§ WORK REQUEST: Write the listing out again word for word, excluding any pictures.

[[ AVAILABLE DATA open ]]

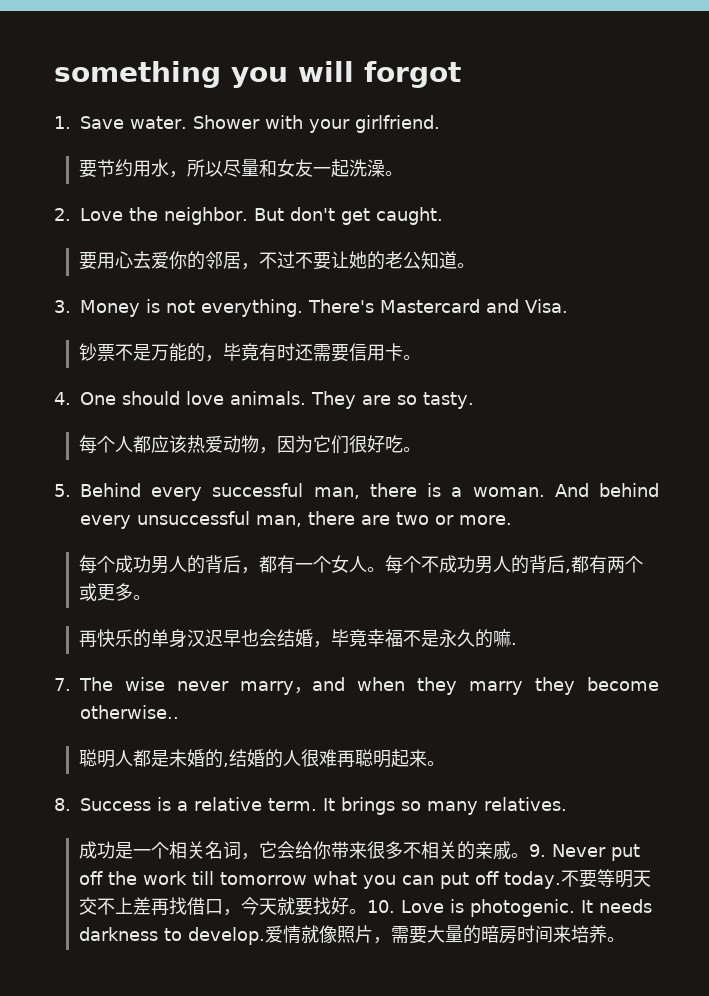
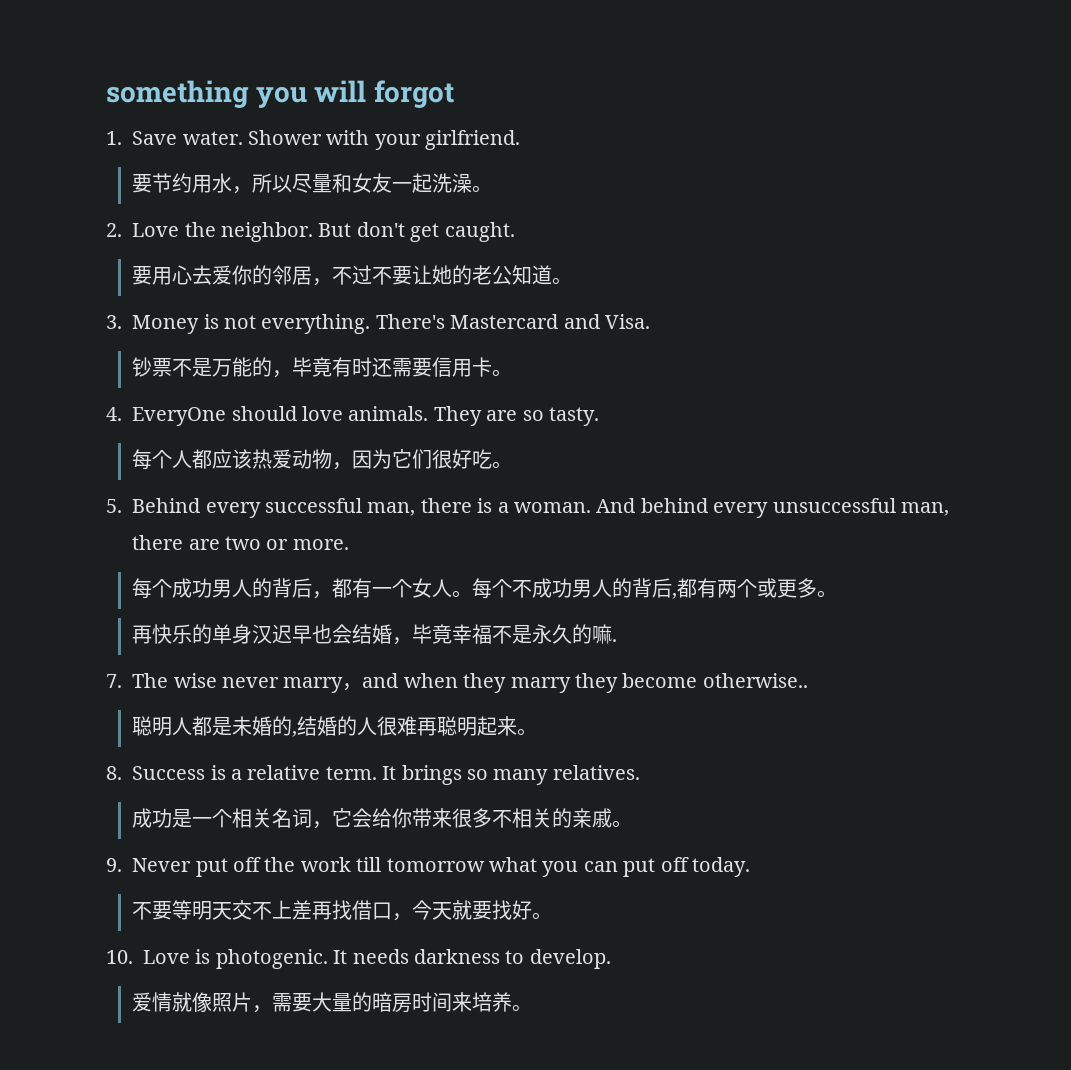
- 4. One should love animals.
+ 4. EveryOne should love animals.
- 成功是一个相关名词，它会给你带来很多不相关的亲戚。9. Never put off the work till tomorrow what you can put off today.不要等明天交不上差再找借口，今天就要找好。10. Love is photogenic.
+ 成功是一个相关名词，它会给你带来很多不相关的亲戚。
+ 9. Never put off the work till tomorrow what you can put off today.
+ 不要等明天交不上差再找借口，今天就要找好。
+ 10. Love is photogenic.
- It needs darkness to develop.爱情就像照片，需要大量的暗房时间来培养。
+ It needs darkness to develop.
+ 爱情就像照片，需要大量的暗房时间来培养。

[[ AVAILABLE DATA closed ]]

§ EXPECTED OUTPUT:
- 4. One should love animals.
+ 4. EveryOne should love animals.
- 成功是一个相关名词，它会给你带来很多不相关的亲戚。9. Never put off the work till tomorrow what you can put off today.不要等明天交不上差再找借口，今天就要找好。10. Love is photogenic.
+ 成功是一个相关名词，它会给你带来很多不相关的亲戚。
+ 9. Never put off the work till tomorrow what you can put off today.
+ 不要等明天交不上差再找借口，今天就要找好。
+ 10. Love is photogenic.
- It needs darkness to develop.爱情就像照片，需要大量的暗房时间来培养。
+ It needs darkness to develop.
+ 爱情就像照片，需要大量的暗房时间来培养。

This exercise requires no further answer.